When I returned to berm, fellow odonate enthusiast Lova Brown Freeman pointed out the female Blue-faced Meadowhawk dragonfly shown in the preceding photos. At first, the dragonfly was perching on jute used to protect post-construction ground cover plantings. The coloration of the dragonfly and jute were an almost perfect match, making the dragonfly difficult to see through the viewfinder of my camera. Fortunately for me, the dragonfly moved to a piece of bark, making it easier to find and photograph. Good find, and thanks for sharing, Lova!

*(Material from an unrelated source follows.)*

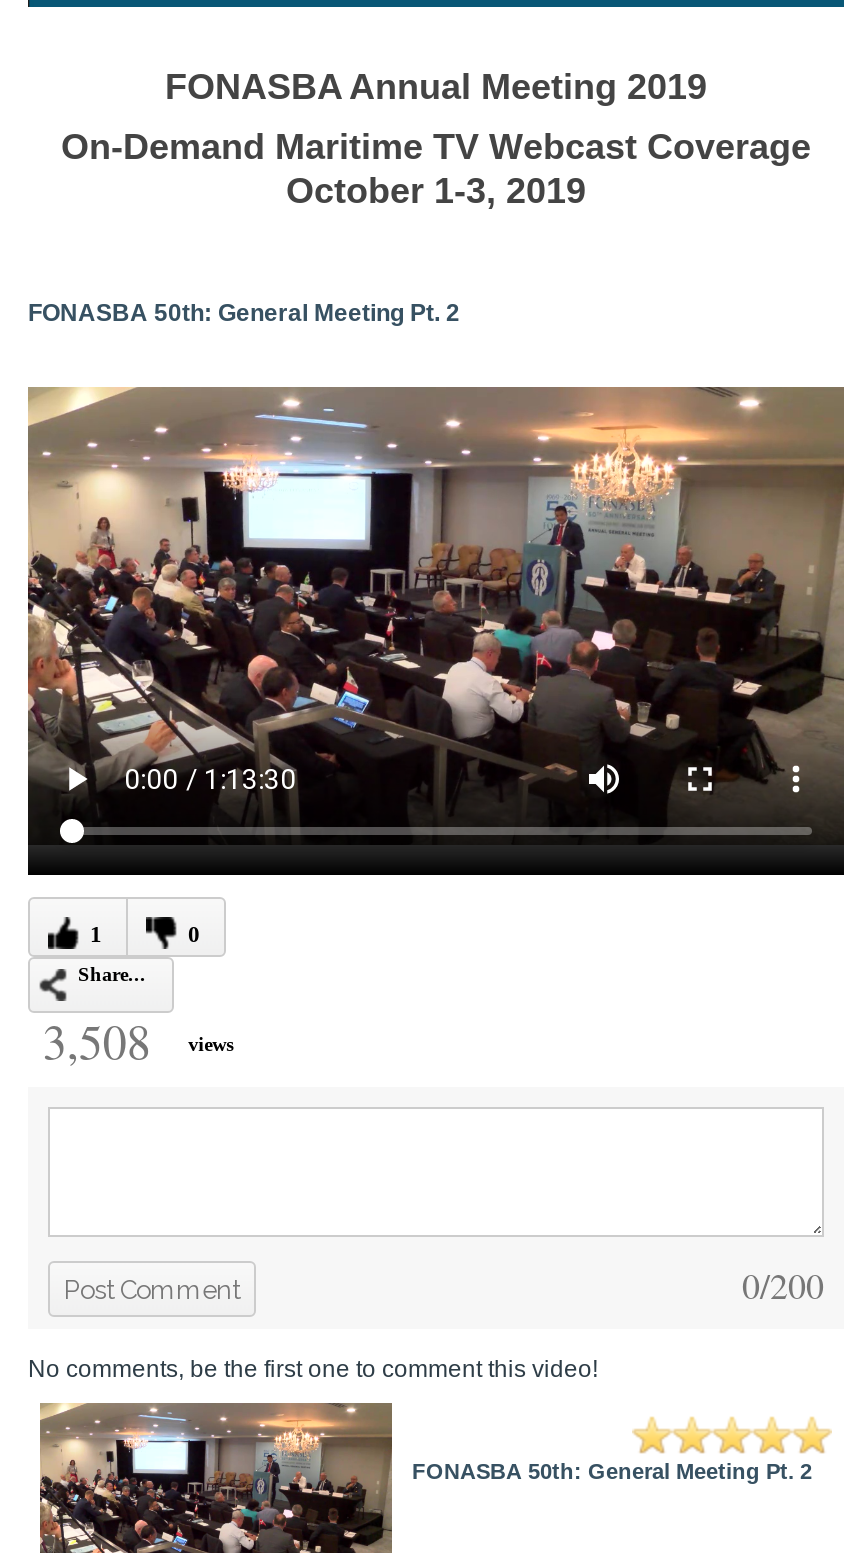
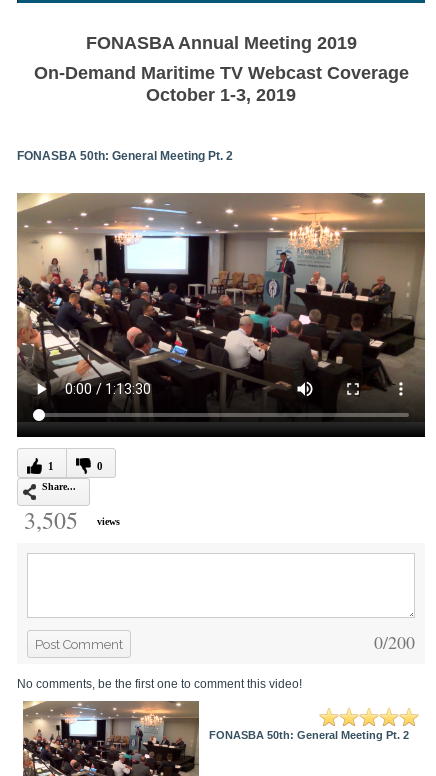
- 3,508 views
+ 3,505 views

Lova is a talented craftsperson who specializes in crocheting. Many of Lova’s craft items are nature-themed. Visit Lova’s Crafty Caboodle for more information.
Editor’s Note: Credit Dr. Edward Eder and Mr. Alonso Abugattas for independently identifying the unknown plant, shown above.

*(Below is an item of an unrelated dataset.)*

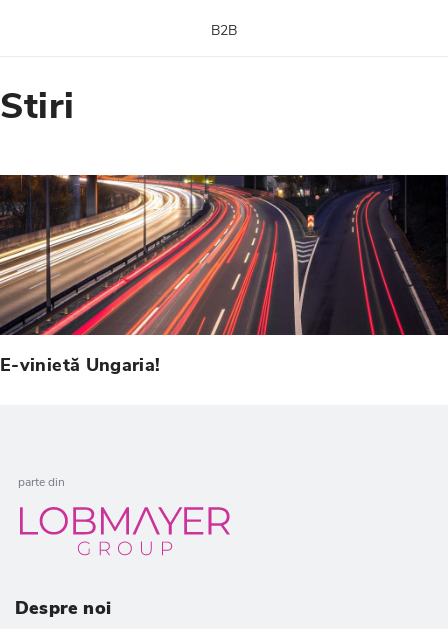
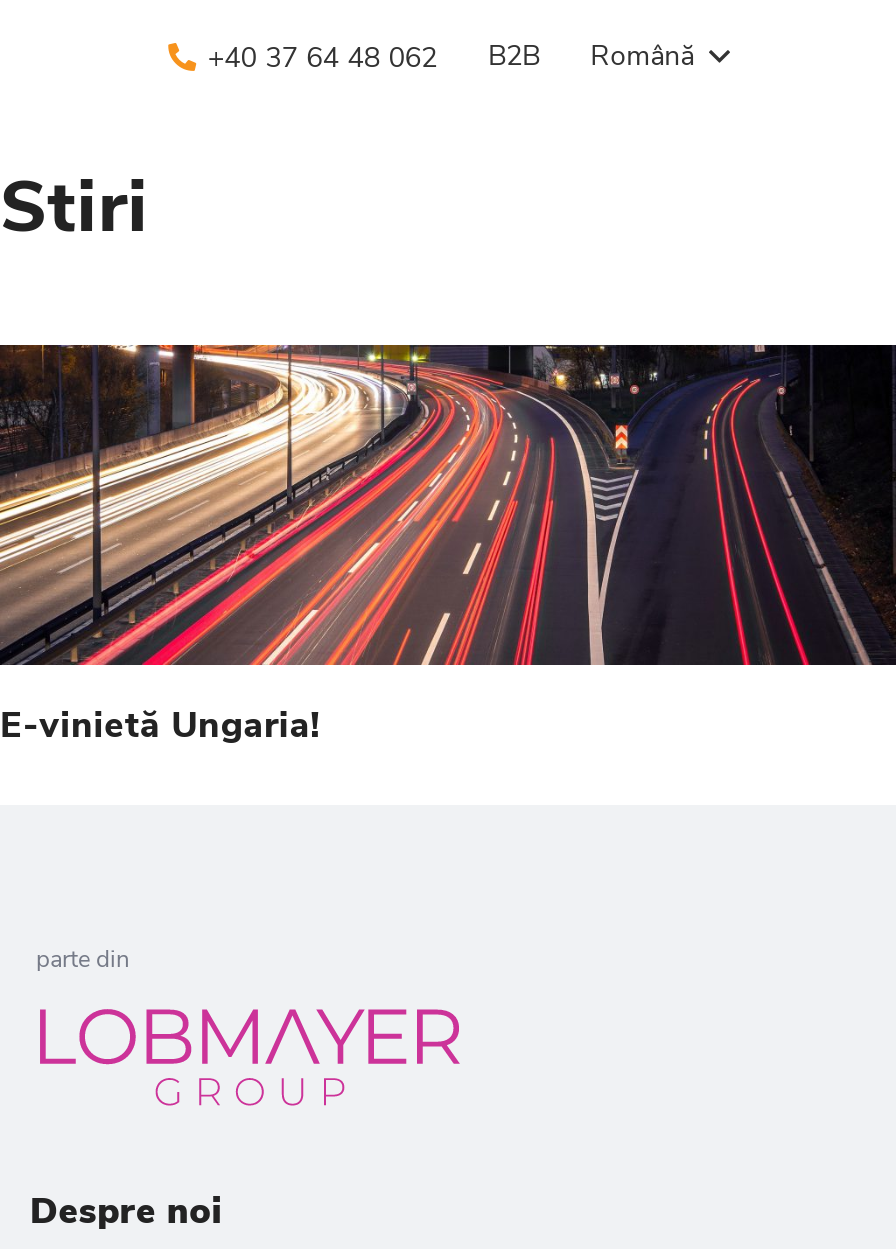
+ +40 37 64 48 062

+ Română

On re-examining the photo I noticed that the “flowers” were not flowers at all but rather seed pods. Saint Johnswort has red seed pods that look a lot like this picture. Source Credit: Personal communication, Dr. Edward Eder.

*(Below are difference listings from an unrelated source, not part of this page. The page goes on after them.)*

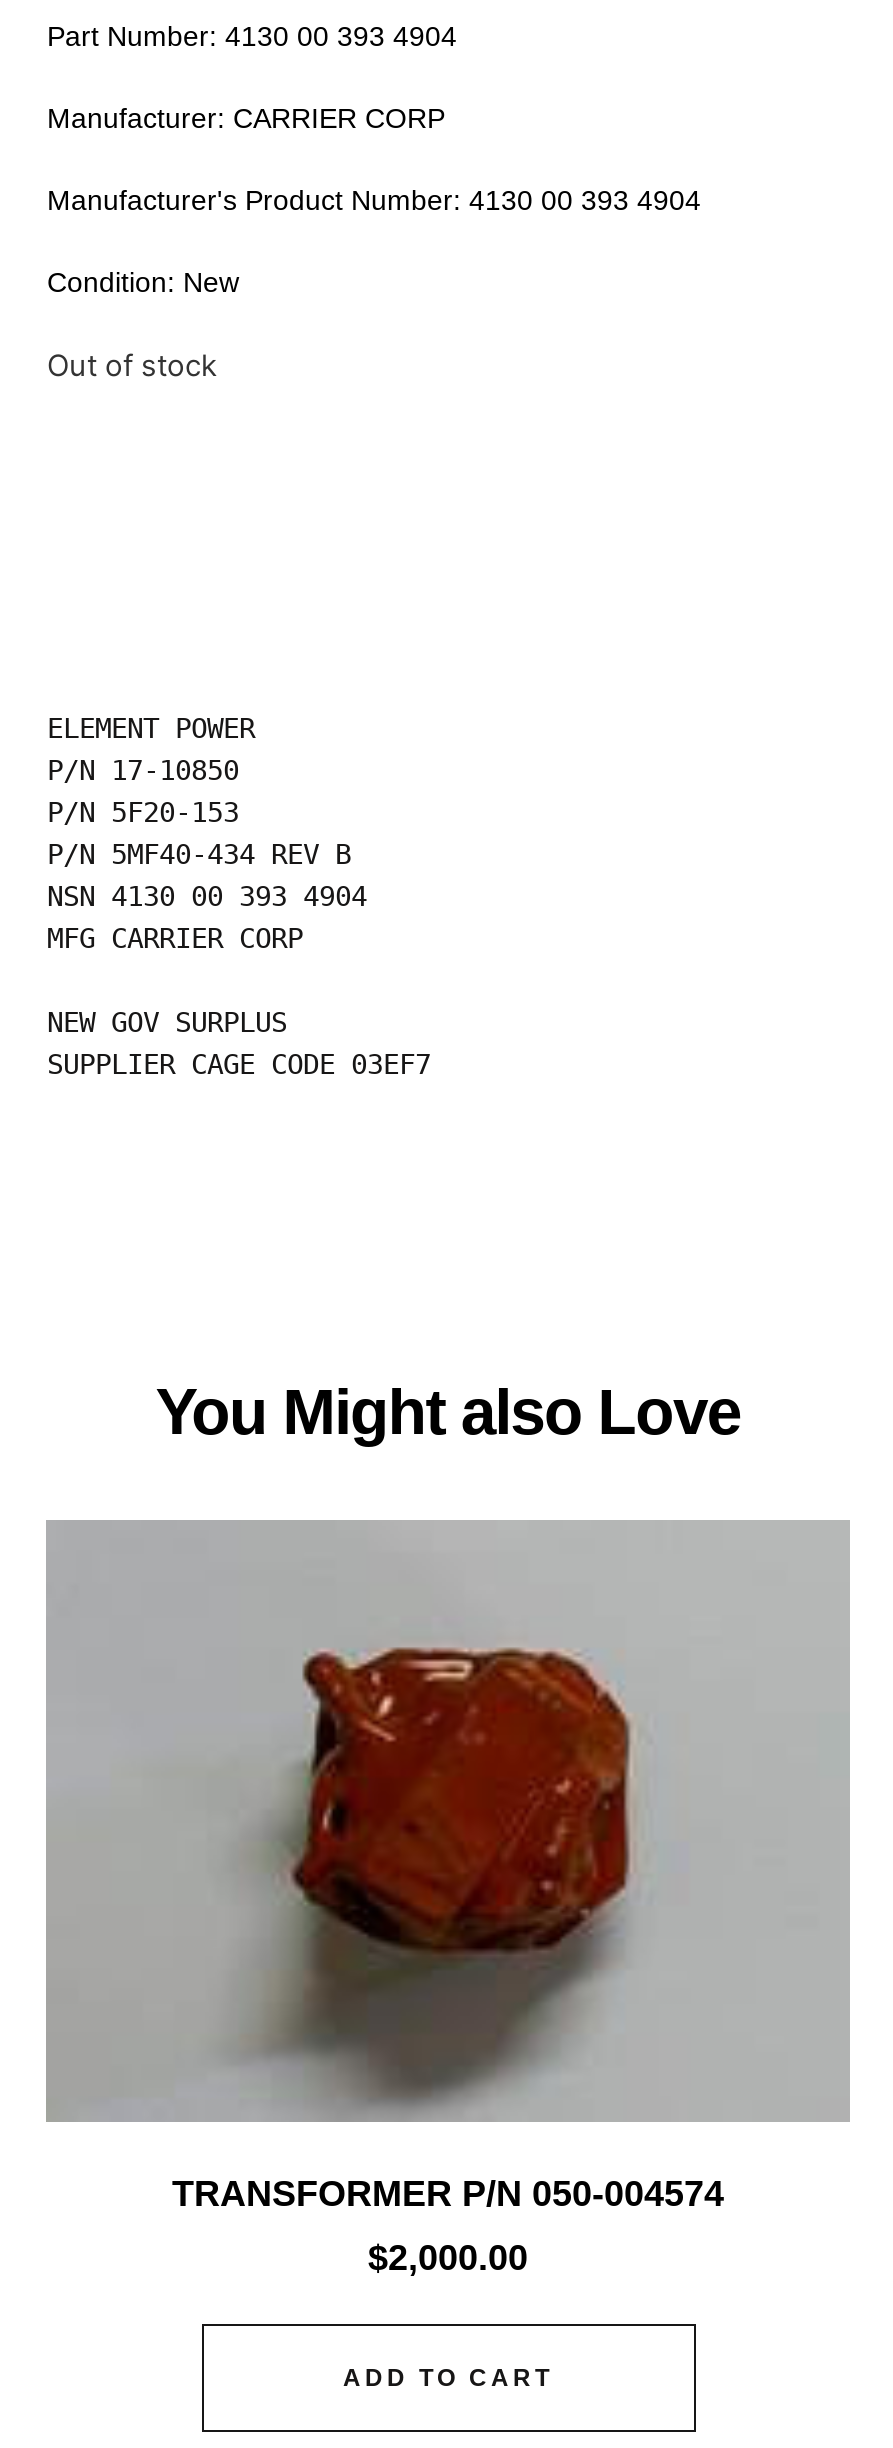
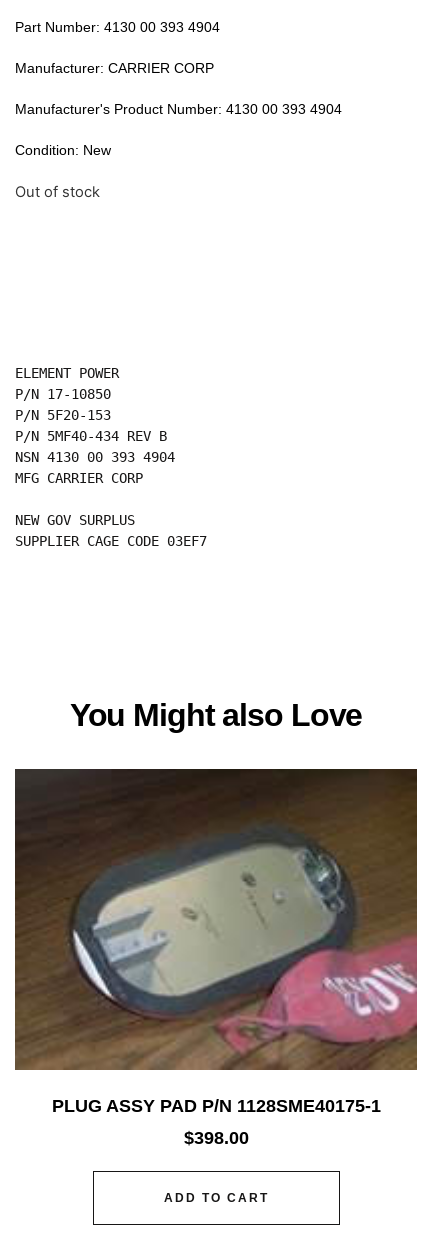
- [image]
- TRANSFORMER P/N 050-004574
+ [image]
+ PLUG ASSY PAD P/N 1128SME40175-1

- $2,000.00
+ $398.00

Cool, is that Marsh St. Johnswort, Triadenum virginicum (sometimes called Hypericum virginicum)? What a great find! I don’t think that’s supposed to be found around here, not in Fairfax or Arlington anyway. That might be a new county record if the park decides to get a voucher and report it to the state. Source Credit: Alonso Abugattas Jr., Capital Naturalist Facebook group.
Copyright © 2014 Walter Sanford. All rights reserved.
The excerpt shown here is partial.